**Before-and-after page screenshots**
————————
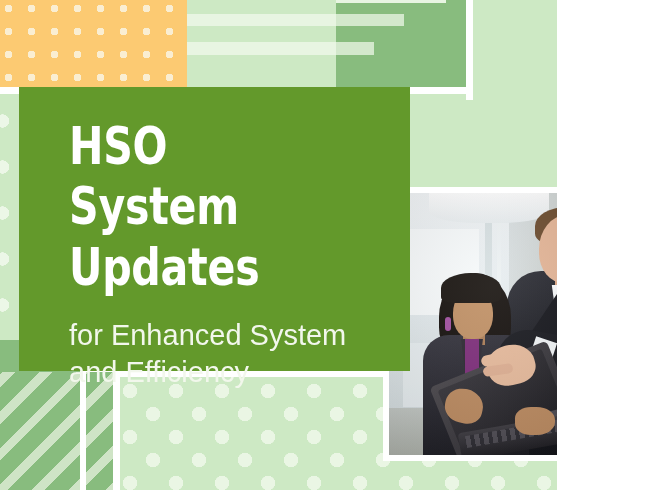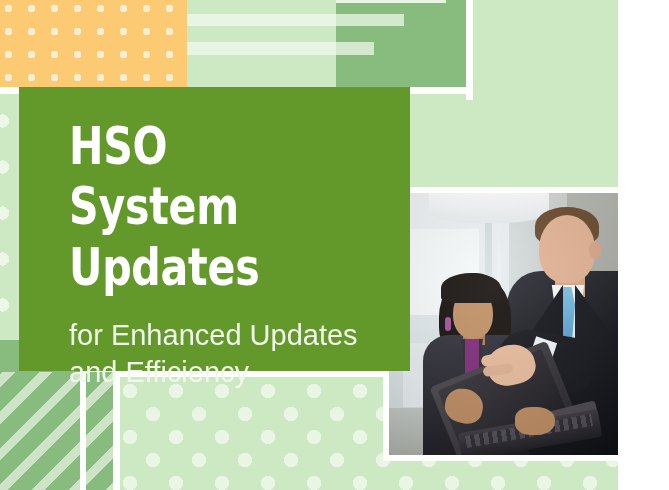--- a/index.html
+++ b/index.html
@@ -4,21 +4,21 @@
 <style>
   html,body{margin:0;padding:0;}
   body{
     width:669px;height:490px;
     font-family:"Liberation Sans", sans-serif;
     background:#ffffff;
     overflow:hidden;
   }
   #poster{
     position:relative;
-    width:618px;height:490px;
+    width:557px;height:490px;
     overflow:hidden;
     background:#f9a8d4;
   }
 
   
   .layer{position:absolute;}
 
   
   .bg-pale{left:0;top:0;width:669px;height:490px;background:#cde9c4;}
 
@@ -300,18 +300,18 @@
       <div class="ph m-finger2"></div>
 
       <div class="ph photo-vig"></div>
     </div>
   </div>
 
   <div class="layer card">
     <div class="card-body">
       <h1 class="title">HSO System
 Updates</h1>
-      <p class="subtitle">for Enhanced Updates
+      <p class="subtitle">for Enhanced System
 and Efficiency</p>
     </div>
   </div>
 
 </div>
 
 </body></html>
————————
**TASK BRIEF**
Exact reproduction of the entries above is what's needed; images stay out.

**PROBLEM SOLUTION**
--- a/index.html
+++ b/index.html
@@ -4,21 +4,21 @@
 <style>
   html,body{margin:0;padding:0;}
   body{
     width:669px;height:490px;
     font-family:"Liberation Sans", sans-serif;
     background:#ffffff;
     overflow:hidden;
   }
   #poster{
     position:relative;
-    width:618px;height:490px;
+    width:557px;height:490px;
     overflow:hidden;
     background:#f9a8d4;
   }
 
   
   .layer{position:absolute;}
 
   
   .bg-pale{left:0;top:0;width:669px;height:490px;background:#cde9c4;}
 
@@ -300,18 +300,18 @@
       <div class="ph m-finger2"></div>
 
       <div class="ph photo-vig"></div>
     </div>
   </div>
 
   <div class="layer card">
     <div class="card-body">
       <h1 class="title">HSO System
 Updates</h1>
-      <p class="subtitle">for Enhanced Updates
+      <p class="subtitle">for Enhanced System
 and Efficiency</p>
     </div>
   </div>
 
 </div>
 
 </body></html>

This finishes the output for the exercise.